Un’invettiva dura a cui segue un festoso corteo con le quattro sante compatrone – Cristina, Ninfa, Oliva e Agata –  , figure altissime che spiccano nei loro preziosi costumi densi di riferimenti simbolici, mentre dalla Cattedrale escono gruppi di danza popolare e rappresentanti del folklore siciliano. Al carro trionfale si unisce quello delle luminarie di Domenico Pellegrino, su cui si esibiscono gli artisti.

Il passaggio del carro ai Quattro Canti (foto Giulio Giallombardo)

Si arriva così al cuore della festa. Ai Quattro Canti, la voce di una figura femminile elegante e maestosa – La Rosa, interpretata da Alessandra Ponente – accoglie la processione con un canto. Le quattro sante si dispongono intorno al Quattro Canti nella loro sede originaria, a loro si unisce in proiezione di San Benedetto il Moro, compatrono della città, dando vita all’architettura del Teatro del Sole. Sulle facciate dei Quattro Canti “sbocciano” le rose e nel momento in cui il canto raggiunge il suo culmine, la corona sul capo di Rosalia s’illumina e il sindaco Roberto Lagalla si prende la scena con il tradizionale triplice grido: “Viva Palermo e viva Santa Rosalia”. Così la Santuzza è incoronata, è il momento della vittoria definitiva della speranza sulle tenebre. La corona di rosa esplode di luce e la festa della gioia può iniziare.

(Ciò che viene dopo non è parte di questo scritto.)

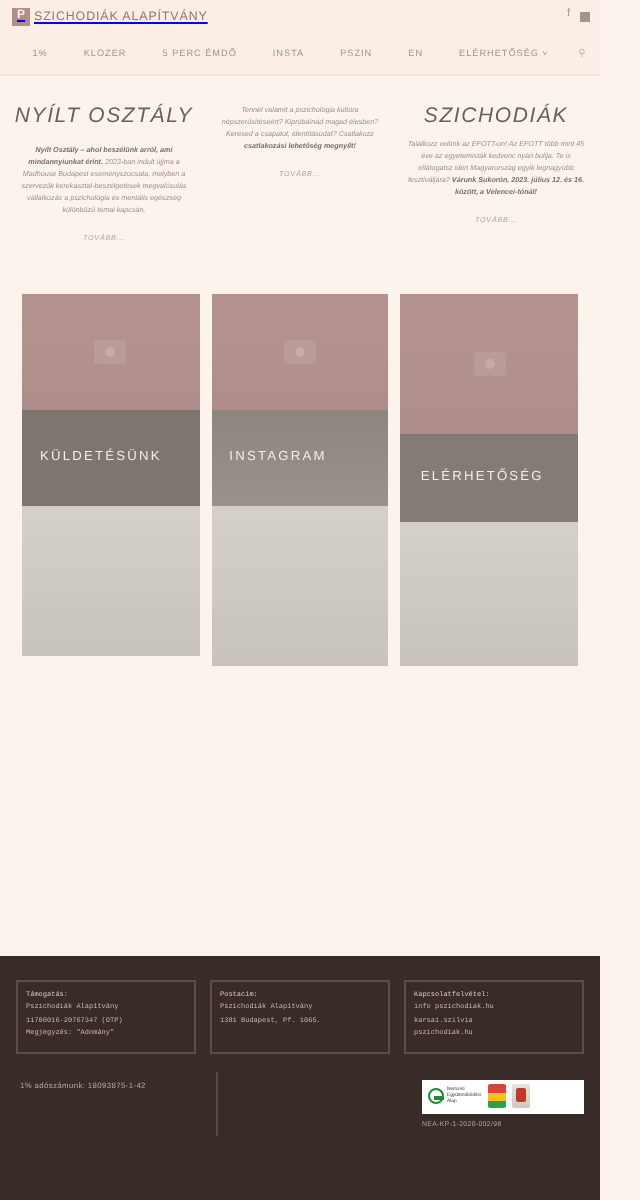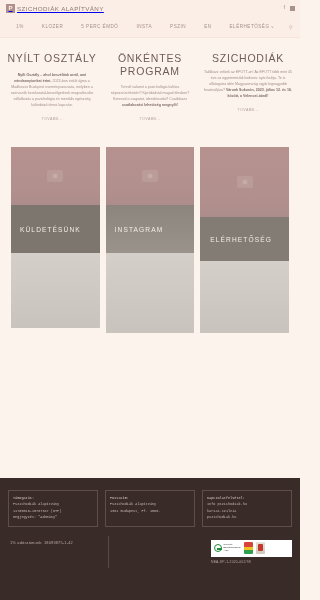"NYÍLT OSZTÁLY" .cols { font-style: none -> italic }
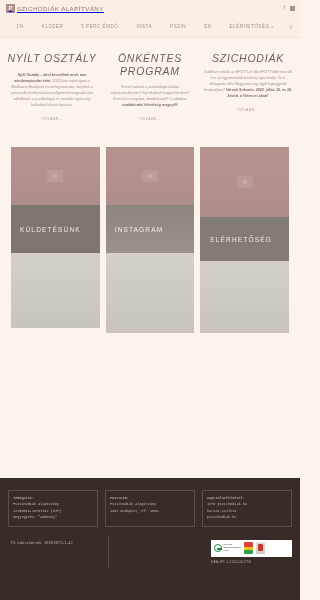"ÖNKÉNTES PROGRAM" h2 { html: <h2>ÖNKÉNTES PROGRAM</h2> -> none }
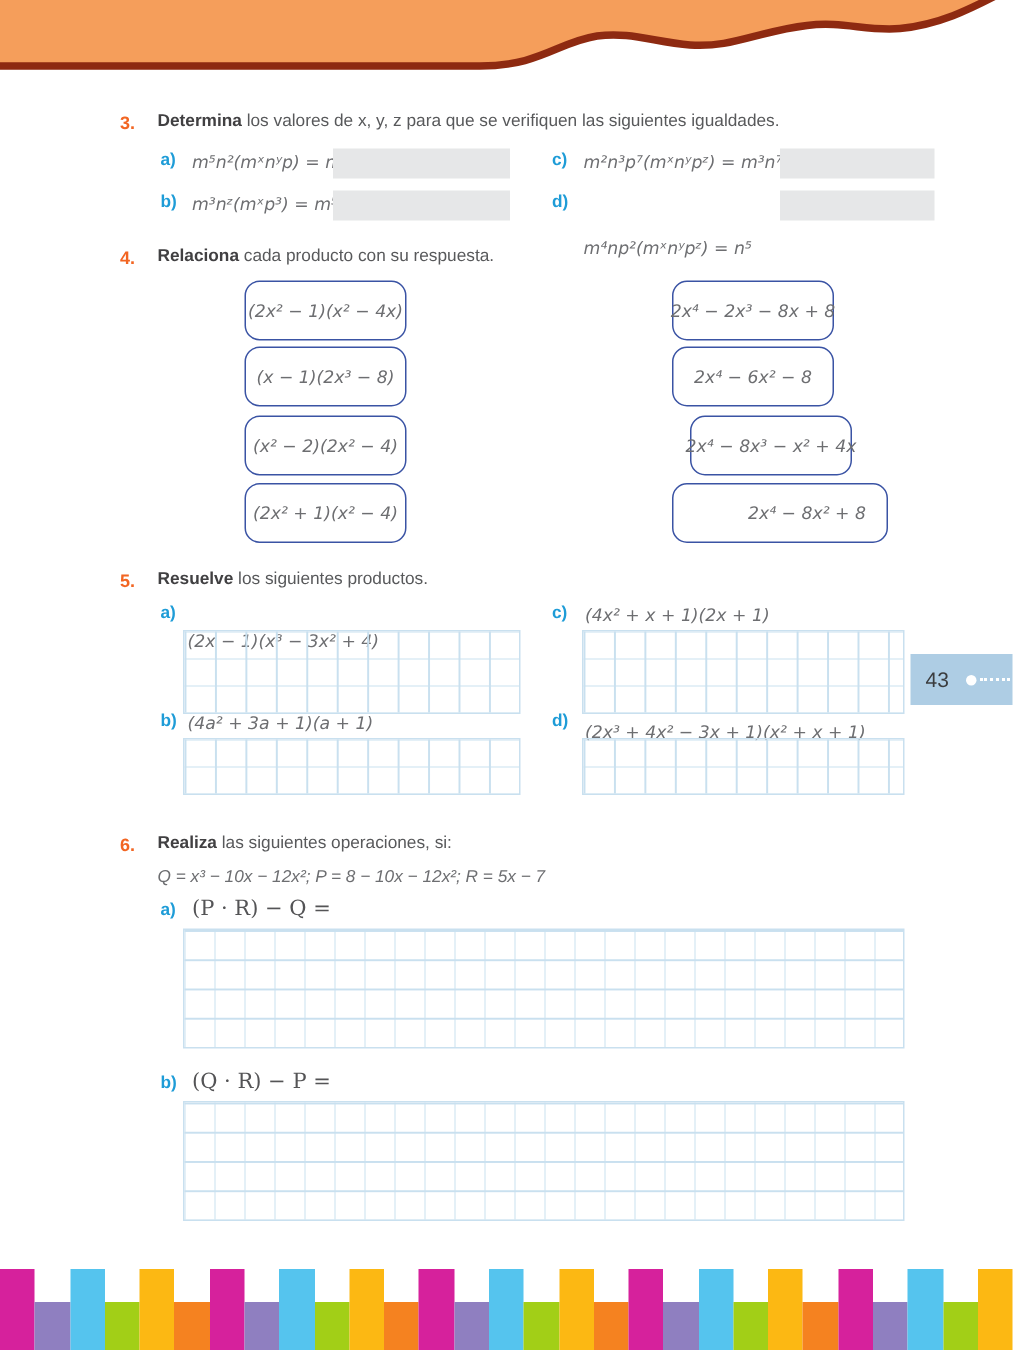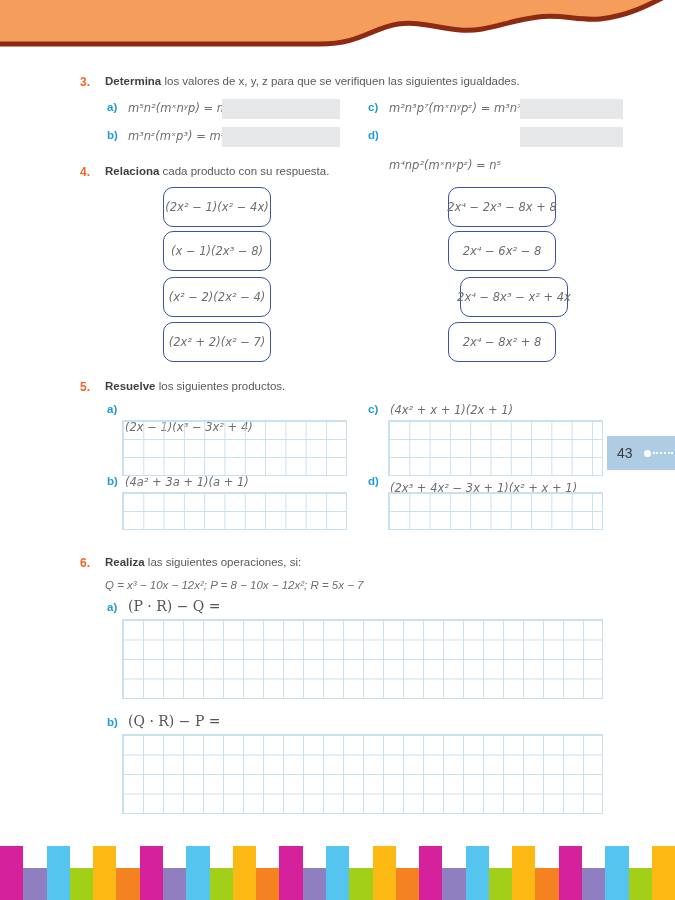"(2x² + 2)(x² − 7)" div.match-box { text: 2)(x² − 7 -> 1)(x² − 4 }
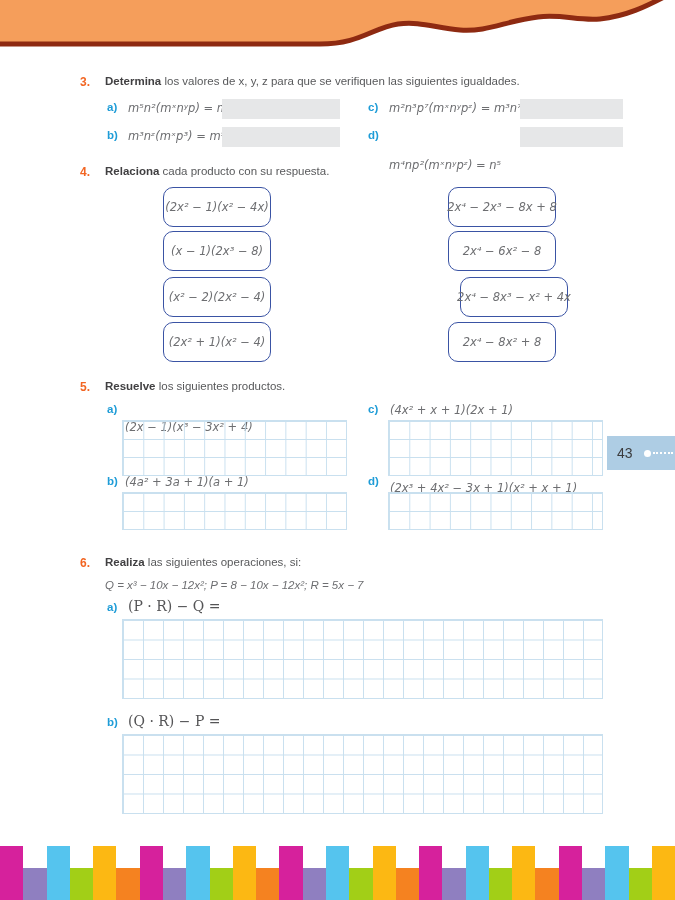"2x⁴ − 8x² + 8" div.match-box { padding-left: none -> 36px }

La statua ai Quattro Canti (foto Simonetta Trovato)

Il corteo continua a scendere lungo il Cassaro fino a Porta Felice. Gruppi di tamburinai si dispongono in alto sui balconi e alla base delle torri, creando un ritmo incalzante e celebrativo che accompagna la parata. Dal balcone di Porta Felice, il messaggero interpretato da Salvo Piparo, svela simbolicamente un grande specchio sospeso, con su scritto “La speranza siamo noi”. Immagine simbolo dell’anniversario rosaliano che, specchiandosi idealmente sul corteo, celebra la comunità. A brevi intervalli le luci cambiano, rivelando dietro lo specchio un’immagine olografica della statua originale di Santa Rosalia benedetta durante la cerimonia sul Monte Pellegrino lo scorso 26 maggio. Così, la danza esplode unendo tutti in una celebrazione della gioia ritrovata.

Il carro ai Quattro Canti (foto Giulio Giallombardo)

Un tripudio che prosegue più avanti, al Foro Italico, con il lunghissimo  spettacolo di fuochi d’artificio che termina alle 2. Un’ora con gli occhi all’insù nella notte della Santuzza.